Details about any construction plans have not been finalized, he said. Development on Watson Hill is restricted by a legally binding conservation easement that WestRock put in place last year.
Johnson said the firm is reviewing what can be built on the land with North Charleston planning and zoning officials.
"Our timing will be based on our analysis of market conditions," he said. "We do intend to move the development forward in a timely manner if the feedback is positive. As landowners in the area, we appreciate responsible development, and we do not intend to ask to increase the density restrictions on the property."
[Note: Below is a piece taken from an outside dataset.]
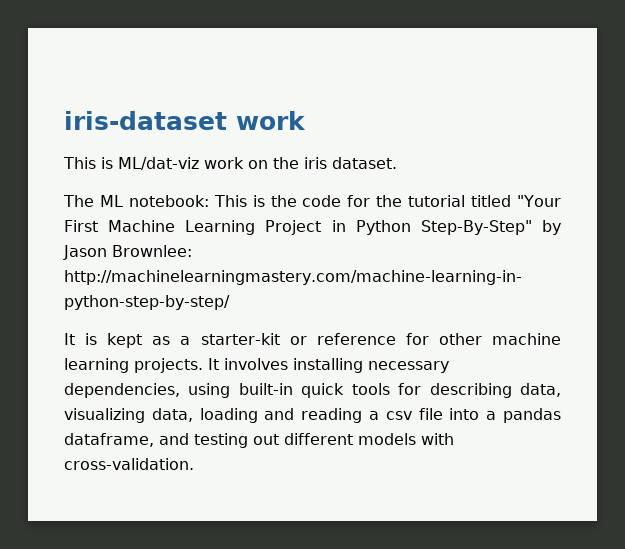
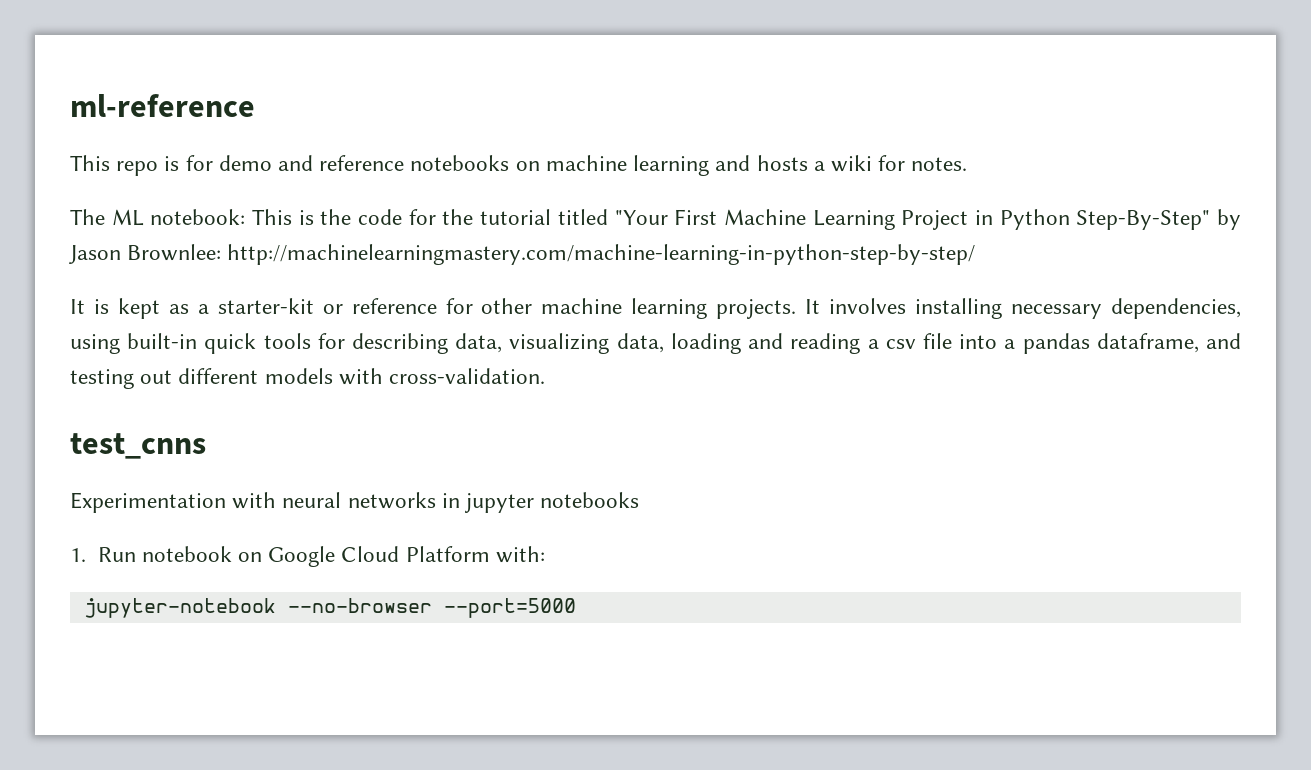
[64,111,306,130] [63,157,397,170] iris-dataset work // This is ML/dat-viz work on the iris dataset. -> [70,94,255,117] [70,155,968,176] ml-reference // This repo is for demo and reference notebooks on machine learning and hosts a wiki for notes.
(194, 464) none -> [70,433,206,459] [70,492,640,513] [70,546,545,567] [83,598,576,618] // test_cnns // Experimentation with neural networks in jupyter notebooks // 1. Run notebook on Google Cloud Platform with: // jupyter-notebook --no-browser --port=5000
A North Charleston spokesman did not respond to a request for comment Tuesday.
The easement filing shows that at least 1,004 residential units can be built on sections of Watson Hill, which is next to historic Middleton Plantation.
Under a previous land owner, as many as 5,000 homes and a golf course were proposed. That plan was scuttled when WestRock predecessor MeadWestvaco Corp., which had sold the property in 2004, bought it back five years later and agreed to rework it.
The Coastal Conservation League, which fought North Charleston's annexation of the property for years, said it was notified last week of the Johnson Development deal. Jason Crowley, communities and transportation program director for the Charleston-based group, said the new owners want to "talk about their ideas, which is excellent."
"They do have some development plans, but we haven't seen them yet," he said Tuesday.
The Johnson family is a longtime major landholder in the nearby ACE Basin watershed. Last year, it paid WestRock $37 million for the 12,000-acre Spring Grove tract on the western edge of Charleston County as a timber and conservation investment.
Watson Hill was the site of a marathon annexation battle that began in 2004 and involved Summerville, Charleston and North Charleston, which ultimately prevailed in 2011.
The dispute rages on today. North Charleston is facing fresh opposition from Charleston and others over its effort to add to its tax base on that side of the Ashley River by annexing a 2,200-acre property for future development.